Your objective
For the data below, give the number of lines containing "mmary" and nothing more.
══════
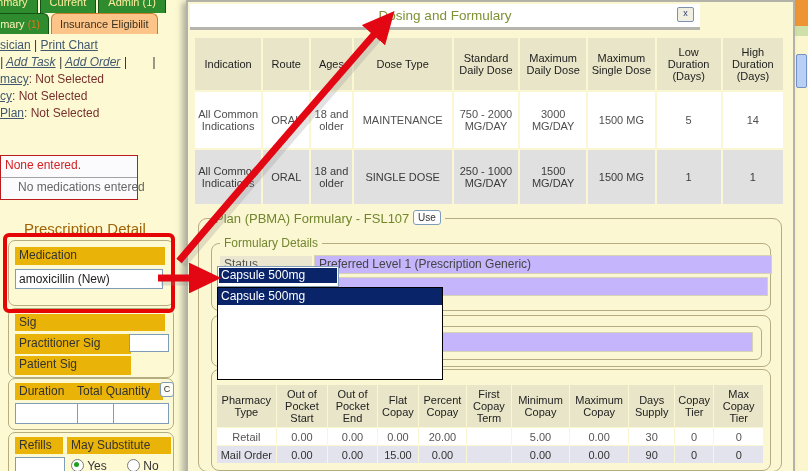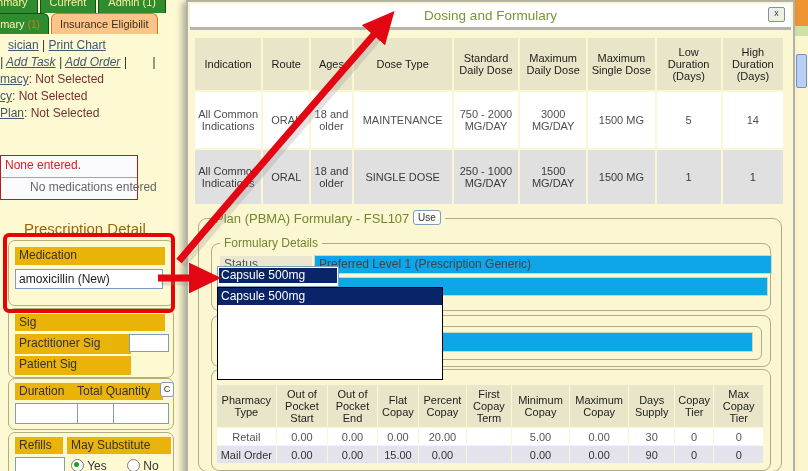--- a/index.html
+++ b/index.html
@@ -15,21 +15,21 @@
         border-radius:5px 5px 0 0;color:#ffef9d;font-size:11px;}
   .tab2g{background:#2e8b2e;border:1px solid #145214;border-bottom:none;color:#fff3b8;}
   .tab2o{background:#fcc489;border:1px solid #c97c2a;border-bottom:none;color:#3c3220;}
   .tabrow2{display:inline-block;height:21px;line-height:20px;padding:0 8px;margin-right:2px;
         border-radius:6px 6px 0 0;font-size:11px;}
   .count{color:#e07818;font-size:10px;}
   a.lnk{color:#41586e;text-decoration:underline;cursor:pointer;}
   .maroon{color:#76302e;}
   .medsbox{border:1px solid #b91c1c;background:#fbfbfd;}
   .medsbox .r1{border-bottom:1px solid #a3a3a3;color:#d42020;padding:2px 4px;height:17px;}
-  .medsbox .r2{color:#666;padding:2px 17px;height:17px;white-space:nowrap;margin-left:12px;}
+  .medsbox .r2{color:#666;padding:2px 17px;height:17px;white-space:nowrap;}
   .presc-title{color:#a16207;font-weight:normal;font-size:15px;}
   .fset{border:1px solid #b6ac81;border-radius:7px;}
   .blabel{background:#eab308;color:#333;padding:1px 4px;font-size:12px;overflow:hidden;white-space:nowrap;}
   .inp{background:#fff;border:1px solid #7f9db9;font-size:12px;padding:1px 3px;}
   .redbox{border:4px solid #e60505;border-radius:6px;}
   .radio{width:11px;height:11px;border-radius:50%;border:1px solid #7b7b7b;background:#fff;display:inline-block;vertical-align:-2px;}
   .radio.sel::after{content:'';display:block;width:5px;height:5px;margin:2px;border-radius:50%;background:#1f9e1f;}
   .minibtn{background:#fdfdf3;border:1px solid #7f9db9;border-radius:3px;font-size:9px;line-height:12px;text-align:center;color:#333;overflow:hidden;}
   
   #dialog{background:#fbf7d2;border:2px solid #b2b2a8;box-shadow:-4px 2px 6px rgba(90,90,90,.45);}
@@ -38,21 +38,21 @@
   .closebtn{background:#f1efe2;border:1px solid #7a92ad;border-radius:2px;font-size:9px;line-height:11px;
             text-align:center;color:#2a3a66;cursor:pointer;}
   table.dose{border-collapse:separate;border-spacing:2px;table-layout:fixed;}
   table.dose td{font-size:11px;text-align:center;padding:1px 2px;word-wrap:break-word;}
   table.dose td.h{background:#e9e5c8;color:#1c1c1c;}
   table.dose tr.r1 td{background:#fff;color:#4f4f4f;}
   table.dose tr.r2 td{background:#e0e0e0;color:#3a3a3a;}
   .legend{position:absolute;background:#fbf7d2;padding:0 4px;color:#72862e;}
   .usebtn{display:inline-block;background:#fdfdfd;border:1px solid #7f9db9;border-radius:3px;
           font-size:10px;padding:0 4px;line-height:13px;color:#333;vertical-align:2px;cursor:pointer;}
-  .whitebar{background:#0ea5e9;border:1px solid #d6d2b4;}
+  .whitebar{background:#c4b5fd;border:1px solid #d6d2b4;}
   table.copay{border-collapse:separate;border-spacing:1px;table-layout:fixed;}
   table.copay td{font-size:11px;text-align:center;padding:0 3px;overflow:hidden;}
   table.copay td.h{background:#e9e5c8;color:#222;vertical-align:middle;}
   table.copay tr.r1 td{background:#fff;color:#555;}
   table.copay tr.r2 td{background:#e3e3ed;color:#333;}
   
   .combo{background:#fff;border:1px solid #7f9db9;padding:1px;}
   .combo .sel{display:block;background:#0a246a;color:#fff;font-size:12px;padding:0 2px;line-height:15px;}
   .ddlist{background:#fff;border:1px solid #000;}
   .dditem{background:#0a246a;color:#fff;font-size:12px;line-height:17px;padding:0 3px;}
@@ -64,21 +64,21 @@
 
 <div id="screen">
 
   <div class="abs" style="left:-16px;top:-9px;width:205px;height:22px;overflow:hidden;">
     <span class="tab1">mmary</span><span class="tab1">Current</span><span class="tab1">Admin (1)</span>
   </div>
   <div class="abs" style="left:-18px;top:13px;width:205px;height:21px;overflow:hidden;">
     <span class="tabrow2 tab2g"><span>mmary </span><span class="count">(1)</span></span><span class="tabrow2 tab2o">Insurance Eligibilit</span>
   </div>
 
-  <div class="abs" style="left:8px;top:38px;">
+  <div class="abs" style="left:0;top:38px;">
     <a class="lnk">sician</a>
     <span>|</span>
     <a class="lnk">Print Chart</a>
   </div>
   <div class="abs" style="left:0;top:55px;font-style:italic;">
     <span>|</span>
     <a class="lnk">Add Task</a>
     <span>|</span>
     <a class="lnk">Add Order</a>
     <span>|</span>
@@ -139,21 +139,21 @@
     </span>
   </div>
 
   <div class="abs" style="left:795px;top:0;width:13px;height:471px;background:#fbf6cd;">
     <div class="abs" style="left:0;top:0;width:13px;height:26px;background:#ef9433;"></div>
     <div class="abs" style="left:0;top:26px;width:13px;height:10px;background:#cfe0a8;"></div>
     <div class="abs thumb" style="left:1px;top:54px;width:9px;height:32px;"></div>
   </div>
 
   <div id="dialog" class="abs" style="left:186px;top:0;width:605px;height:475px;z-index:10;">
-    <div class="titlebar abs" style="left:2px;top:2px;width:601px;height:23px;">
+    <div class="titlebar abs" style="left:2px;top:2px;width:510px;height:23px;">
       <div class="dlg-title" style="text-align:center;padding-top:4px;">Dosing and Formulary</div>
       <div class="closebtn abs" style="right:6px;top:3px;width:15px;height:13px;">x</div>
     </div>
 
     <table class="dose abs" style="left:5px;top:34px;width:592px;">
       <colgroup>
         <col style="width:66px">
           <col style="width:46px">
           <col style="width:40px">
           <col style="width:98px">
══════
Your solution
2